Slim Hopes

formerly in Wild River Review

by Kimberly Nagy

Coverage of Slim Hopes first took place through the Institute of Empowerment (now Sage Girl empowering girls to live vibrant and authentic lives). Their film program and discussion series is designed to raise critical media awareness in teenagers.

There’s a French saying that goes: The more things change, the more they stay the same.

Which brings me to the 1995 documentary entitled Slim Hopes, one of the many films challenging media stereotypes offered by the Media Education Foundation,

Because if Slim Hopes narrated by Jean Kilbourne is certainly dated, it’s hard to argue that the main subject of the film—the national U.S. obsession with dieting (especially among women)—has not changed much at all.

In 2011, Money magazine reported that two-thirds of the American population were overweight or obese. In 2008, Business-Week found that each year Americans spent “40 billion dollars on weight-loss programs and products.” From Jenny Craig to Dr. Atkins products, that’s a lot of cold hard caloric abstinence and/or food substitution.

I have to admit that I actually enjoyed my low-tech (completely free) first-time diet around the age of 13 many many years ago.  My weapon of choice was calorie counting and I guess you could call it a scaled-back form of starvation. I lost weight quickly and in the beginning, I kind of liked the self-imposed hunger I held inside (and heard inside my grumbling stomach) until I let myself devour the most amazing Chef’s Salad, ever, around dinner time. The food tasted more flavorful when I ate less—and the good news was I ate more vegetables. I felt so awake and aware for the first few days but the honeymoon didn’t last.
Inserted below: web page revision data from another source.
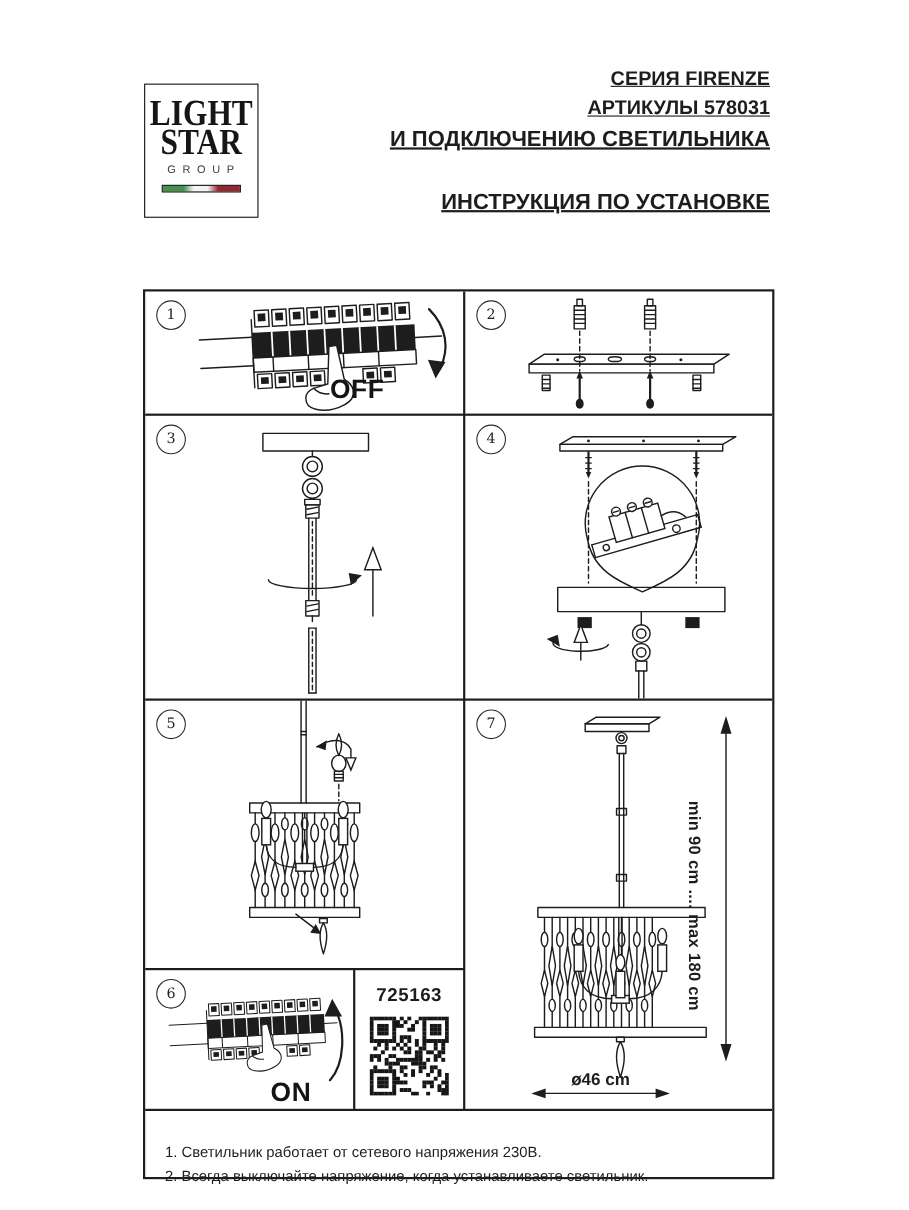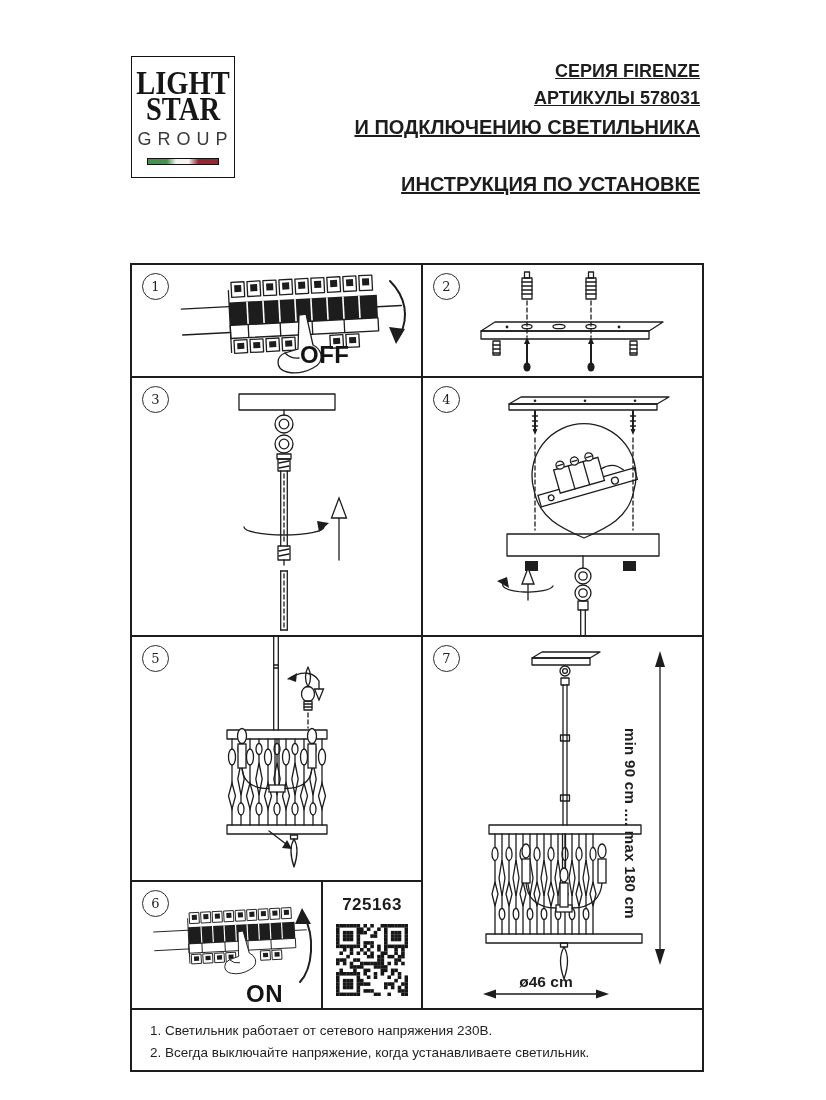--- a/index.html
+++ b/index.html
@@ -6,7 +6,7 @@
   .page{position:relative;width:826px;height:1100px;background:#ffffff;overflow:hidden;
         font-family:"Liberation Sans",sans-serif;color:#1d1d1d;}
   
-  .logo{position:absolute;left:131px;top:56px;width:104px;height:122px;
+  .logo{position:absolute;left:131px;top:76px;width:104px;height:122px;
         border:1.6px solid #111;box-sizing:border-box;text-align:center;background:#fff;}
   .logo-word{font-family:"Liberation Serif",serif;font-weight:700;color:#161616;
              font-size:31px;line-height:26px;letter-spacing:0;transform:scale(.92,1.08);}

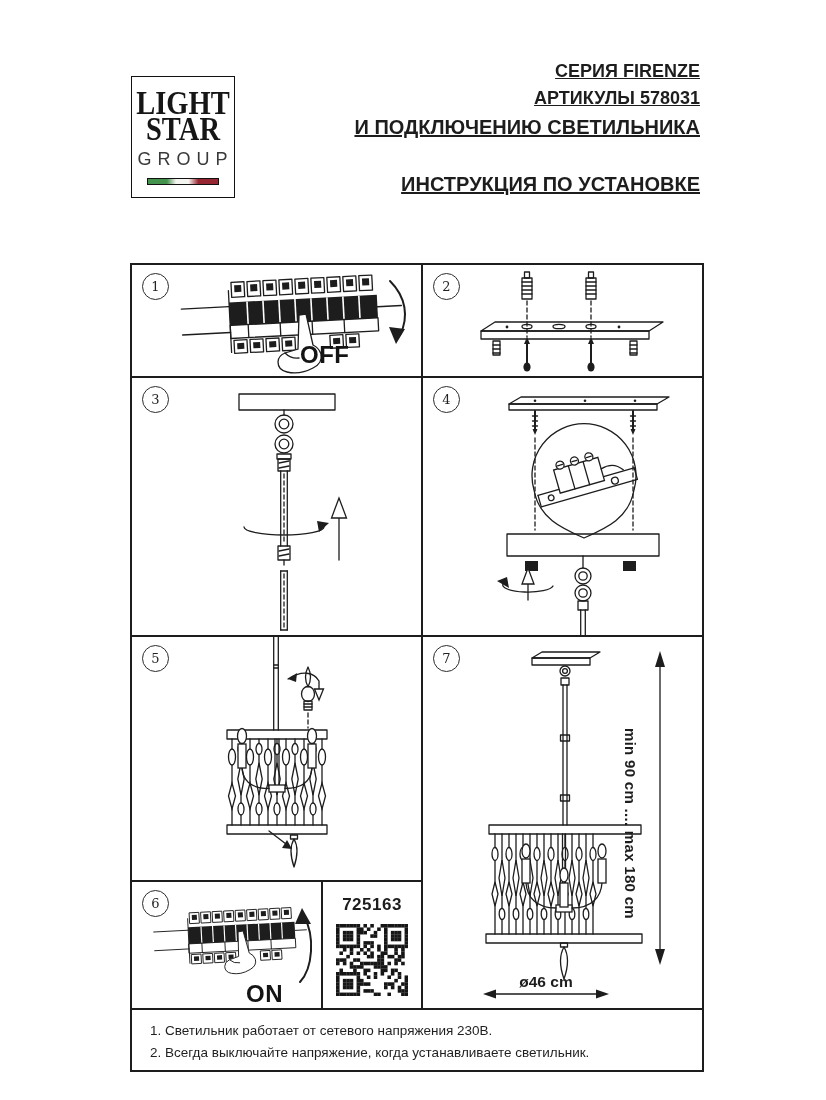--- a/index.html
+++ b/index.html
@@ -11,7 +11,7 @@
   .logo-word{font-family:"Liberation Serif",serif;font-weight:700;color:#161616;
              font-size:31px;line-height:26px;letter-spacing:0;transform:scale(.92,1.08);}
   .logo-w1{margin-top:13px;}
-  .logo-group{font-size:18px;letter-spacing:6px;color:#3a3a3a;margin-top:7px;margin-left:5px;font-weight:400;}
+  .logo-group{font-size:10px;letter-spacing:6px;color:#3a3a3a;margin-top:7px;margin-left:5px;font-weight:400;}
   .logo-flag{width:72px;height:7px;margin:8px auto 0;border:1px solid #111;box-sizing:border-box;
              background:linear-gradient(to right,#44934d 0%,#44934d 27%,#f4f4f0 40%,#f4f4f0 58%,#962632 72%,#962632 100%);}
   .titles{position:absolute;right:126px;top:58px;text-align:right;text-decoration:underline;}

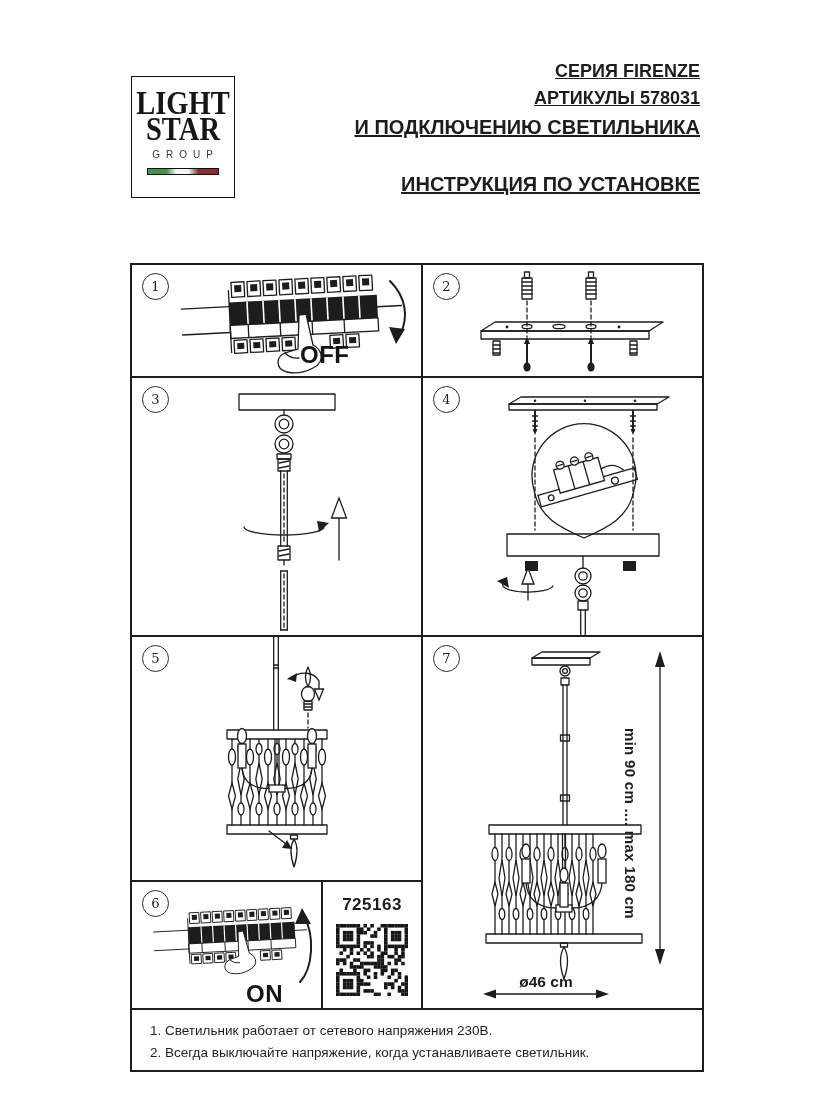--- a/index.html
+++ b/index.html
@@ -35,7 +35,7 @@
          font-size:15.5px;font-weight:700;}
   .qr-article{position:absolute;left:0;top:13px;width:100%;text-align:center;
               font-size:17px;font-weight:700;letter-spacing:.5px;}
-  .notes{padding:10px 0 0 18px;font-size:13.5px;line-height:22px;color:#1f1f1f;}
+  .notes{padding:27px 0 0 18px;font-size:13.5px;line-height:22px;color:#1f1f1f;}
   
   .s{stroke:#1d1d1d;fill:none;stroke-width:1.3;stroke-linecap:round;stroke-linejoin:round;}
   .s2{stroke:#1d1d1d;fill:none;stroke-width:2;stroke-linecap:round;}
Soon, I got spacey, confused, and started to drag.  I couldn’t sleep. My mom got worried (though she was a dieter herself) when the scale dropped to 100 pounds and I communicated no plans to alter my new lifestyle. In my mind, the more weight I lost, the more I had a chance of having some pretty skinny girls’ legs rather than my own ridiculously muscular thighs and calves (that, of course, stayed muscular no matter what) that never seemed to fit into the tight jeans. But that night, my mom and I talked, and with her urging, we made dinner together—and I ate it all.
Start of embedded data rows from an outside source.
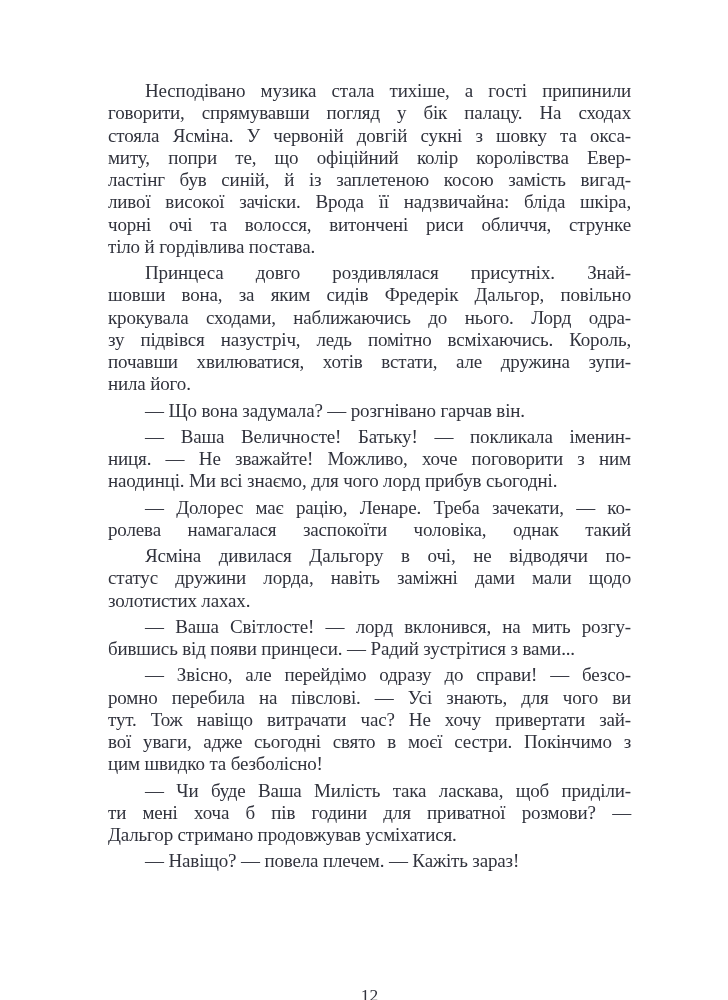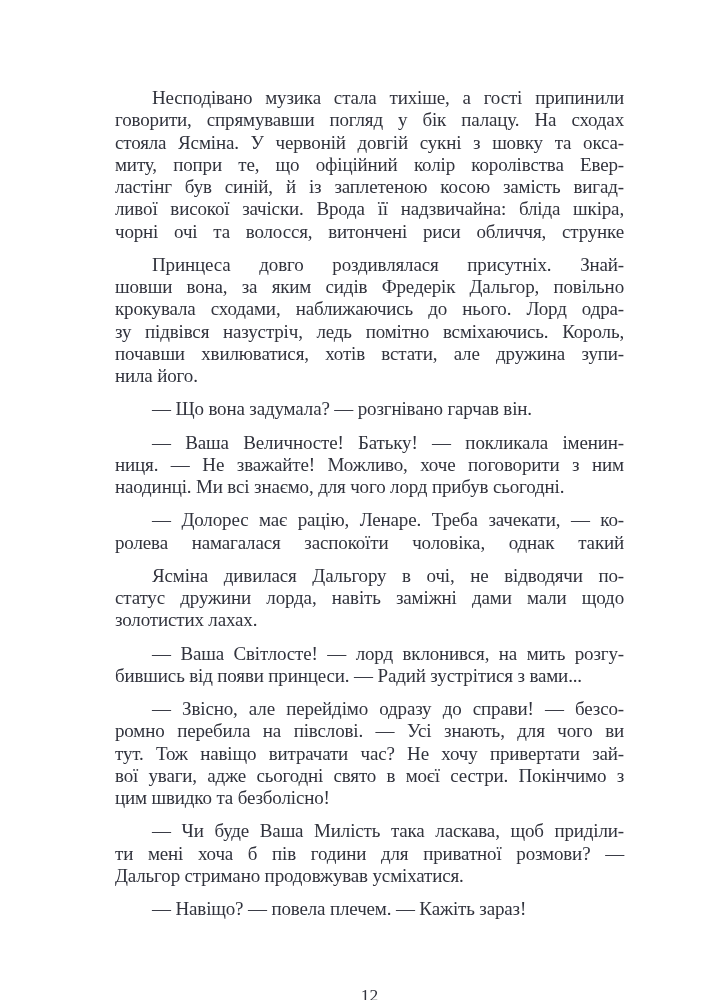--- a/index.html
+++ b/index.html
@@ -28,7 +28,7 @@
     letter-spacing: -0.15px;
   }
   .paragraph {
-    margin: 11px;
+    margin: 4px;
     padding: 0;
   }
   .line {

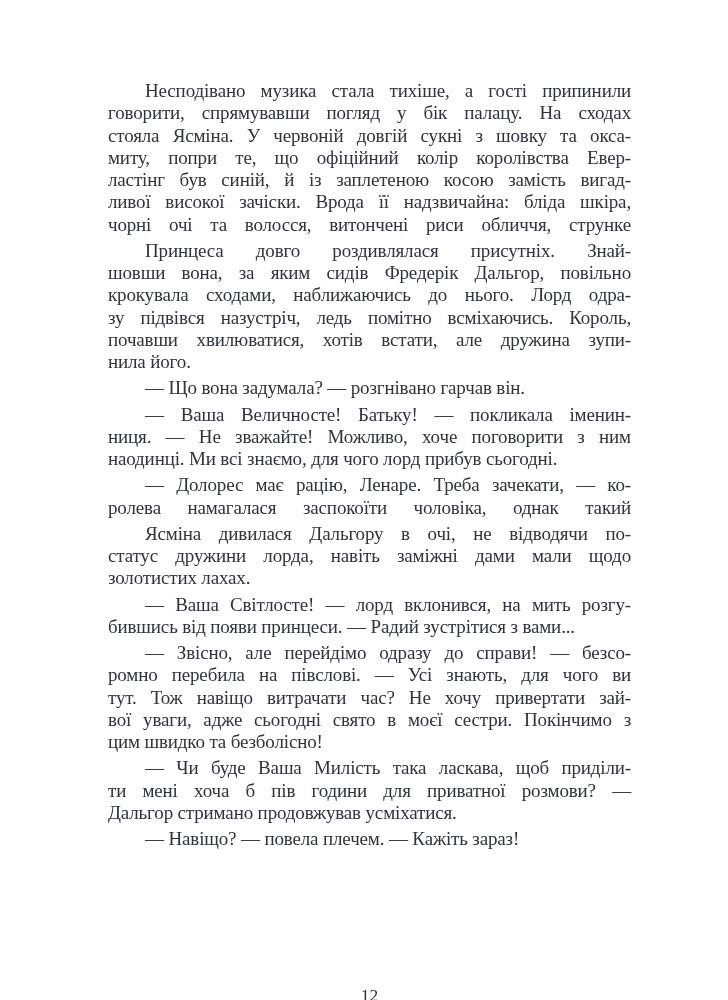--- a/index.html
+++ b/index.html
@@ -66,6 +66,7 @@
         <div class="line">ластінг був синій, й із заплетеною косою замість вигад-</div>
         <div class="line">ливої високої зачіски. Врода її надзвичайна: бліда шкіра,</div>
         <div class="line">чорні очі та волосся, витончені риси обличчя, струнке</div>
+        <div class="line last">тіло й гордівлива постава.</div>
       </div>
       <div class="paragraph">
         <div class="line first">Принцеса довго роздивлялася присутніх. Знай-</div>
My mom used my favorite foods to sway me from my diet and perhaps not much else would have worked.  Because had you warned me that severe caloric restriction in girls my age could result in osteoporosis and hormonal problems later in life, it probably wouldn’t even have even registered as a mild concern.  I mean, that was later, right? My problem was right now: How was I ever going to look like a skinny girl in gym class?

This is really what the philosophy of dieting is all about—immediate gratification with a hefty dash of all too human but nevertheless a media-inspired neurosis.

I completely agree with the documentary Slim Hopes in questioning a societal obsession that has girls as young as eight stressing about their diet (this age has actually gone down to age 7.) And the salacious nature of an advertising industry that “sells” an unrealistic body type over and over again—as though it were the only answer to every problem—and the greatest depiction of health.

But though Slim Hopes depicts an amoral advertising industry with a huge misogynist streak—I was a little skeptical of its wholesale castigation of “them”.

Because who is the advertising “industry” and did “they” alone invent using women only as sexual objects? Did our expectations simply become more photo-edited and/or homogenous? Is there a larger problem in a centuries-old belief system that instructs women that their greatest hope for material security and the most important creative use of their time is to ensnare a man through the sole use of their looks? (And what does it mean that girls as young as seven are convinced their worth stems mainly from what they wear and how they look.) Are girls taught that what they think and say will be valued at all?

On the other hand, for adults, men and women, is wanting to be attractive a locked-in part of our biology? And can we honestly say that this is one-hundred-percent bad? Should we be honest and realistic with our children so as to guide them through some tricky navigation?

As for diets, I swore them off long ago, but my favorite non-dieting advice now comes from the author of In Defense of Food by Michael Pollan:

“Eat Food. Not Too Much. Mostly Plants.”